§ **MATERIAL FOR THIS EXERCISE**
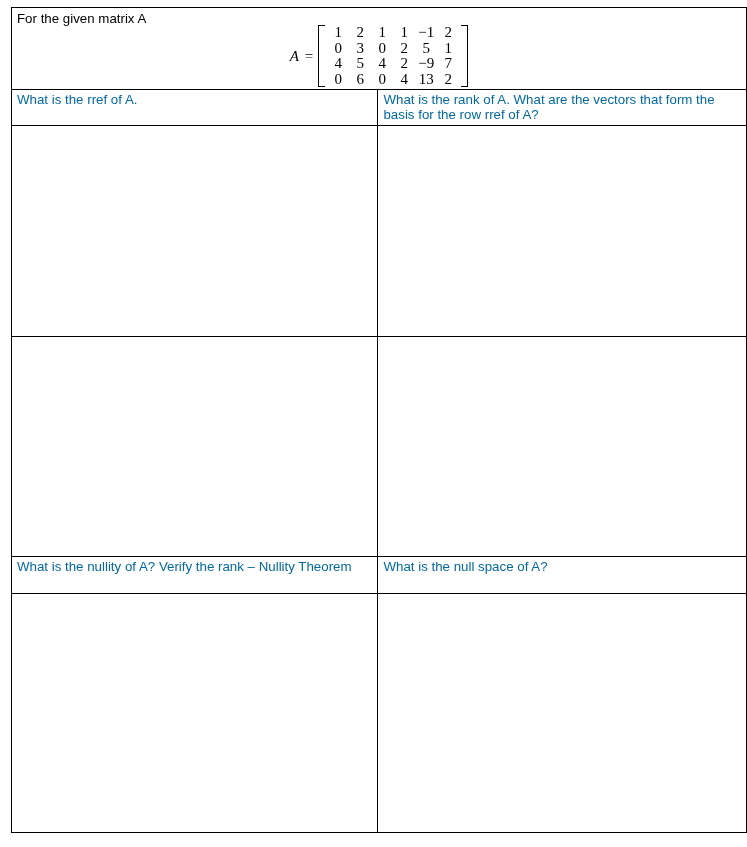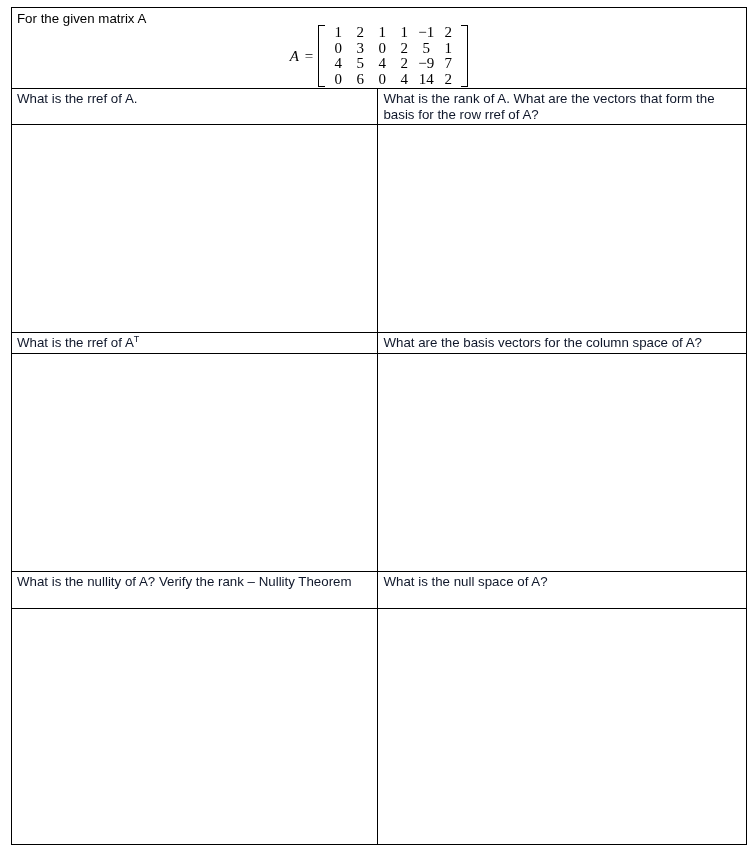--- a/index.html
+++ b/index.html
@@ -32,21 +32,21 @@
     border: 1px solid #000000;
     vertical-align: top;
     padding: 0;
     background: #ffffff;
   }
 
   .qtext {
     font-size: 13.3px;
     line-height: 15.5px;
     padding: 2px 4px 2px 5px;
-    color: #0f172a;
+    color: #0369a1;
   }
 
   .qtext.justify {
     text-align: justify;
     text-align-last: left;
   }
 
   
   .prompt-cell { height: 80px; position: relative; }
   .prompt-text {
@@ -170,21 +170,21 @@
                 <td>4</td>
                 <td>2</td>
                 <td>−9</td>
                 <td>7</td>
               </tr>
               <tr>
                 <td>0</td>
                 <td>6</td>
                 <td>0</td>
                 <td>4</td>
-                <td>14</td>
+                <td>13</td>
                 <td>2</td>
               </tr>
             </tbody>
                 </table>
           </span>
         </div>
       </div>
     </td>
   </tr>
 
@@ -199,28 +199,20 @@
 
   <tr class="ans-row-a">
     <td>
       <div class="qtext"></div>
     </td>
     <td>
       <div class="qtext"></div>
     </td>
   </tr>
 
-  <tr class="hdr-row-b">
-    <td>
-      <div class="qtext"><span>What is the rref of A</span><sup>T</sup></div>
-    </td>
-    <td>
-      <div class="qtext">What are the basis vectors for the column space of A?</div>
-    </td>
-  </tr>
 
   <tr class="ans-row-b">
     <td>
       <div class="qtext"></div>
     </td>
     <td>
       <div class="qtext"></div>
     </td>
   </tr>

§ **ASSIGNED TASK**
Print out all the material above exactly as it appears, omitting the images.

§ **SOLUTION FOR THIS TASK**
--- a/index.html
+++ b/index.html
@@ -32,21 +32,21 @@
     border: 1px solid #000000;
     vertical-align: top;
     padding: 0;
     background: #ffffff;
   }
 
   .qtext {
     font-size: 13.3px;
     line-height: 15.5px;
     padding: 2px 4px 2px 5px;
-    color: #0f172a;
+    color: #0369a1;
   }
 
   .qtext.justify {
     text-align: justify;
     text-align-last: left;
   }
 
   
   .prompt-cell { height: 80px; position: relative; }
   .prompt-text {
@@ -170,21 +170,21 @@
                 <td>4</td>
                 <td>2</td>
                 <td>−9</td>
                 <td>7</td>
               </tr>
               <tr>
                 <td>0</td>
                 <td>6</td>
                 <td>0</td>
                 <td>4</td>
-                <td>14</td>
+                <td>13</td>
                 <td>2</td>
               </tr>
             </tbody>
                 </table>
           </span>
         </div>
       </div>
     </td>
   </tr>
 
@@ -199,28 +199,20 @@
 
   <tr class="ans-row-a">
     <td>
       <div class="qtext"></div>
     </td>
     <td>
       <div class="qtext"></div>
     </td>
   </tr>
 
-  <tr class="hdr-row-b">
-    <td>
-      <div class="qtext"><span>What is the rref of A</span><sup>T</sup></div>
-    </td>
-    <td>
-      <div class="qtext">What are the basis vectors for the column space of A?</div>
-    </td>
-  </tr>
 
   <tr class="ans-row-b">
     <td>
       <div class="qtext"></div>
     </td>
     <td>
       <div class="qtext"></div>
     </td>
   </tr>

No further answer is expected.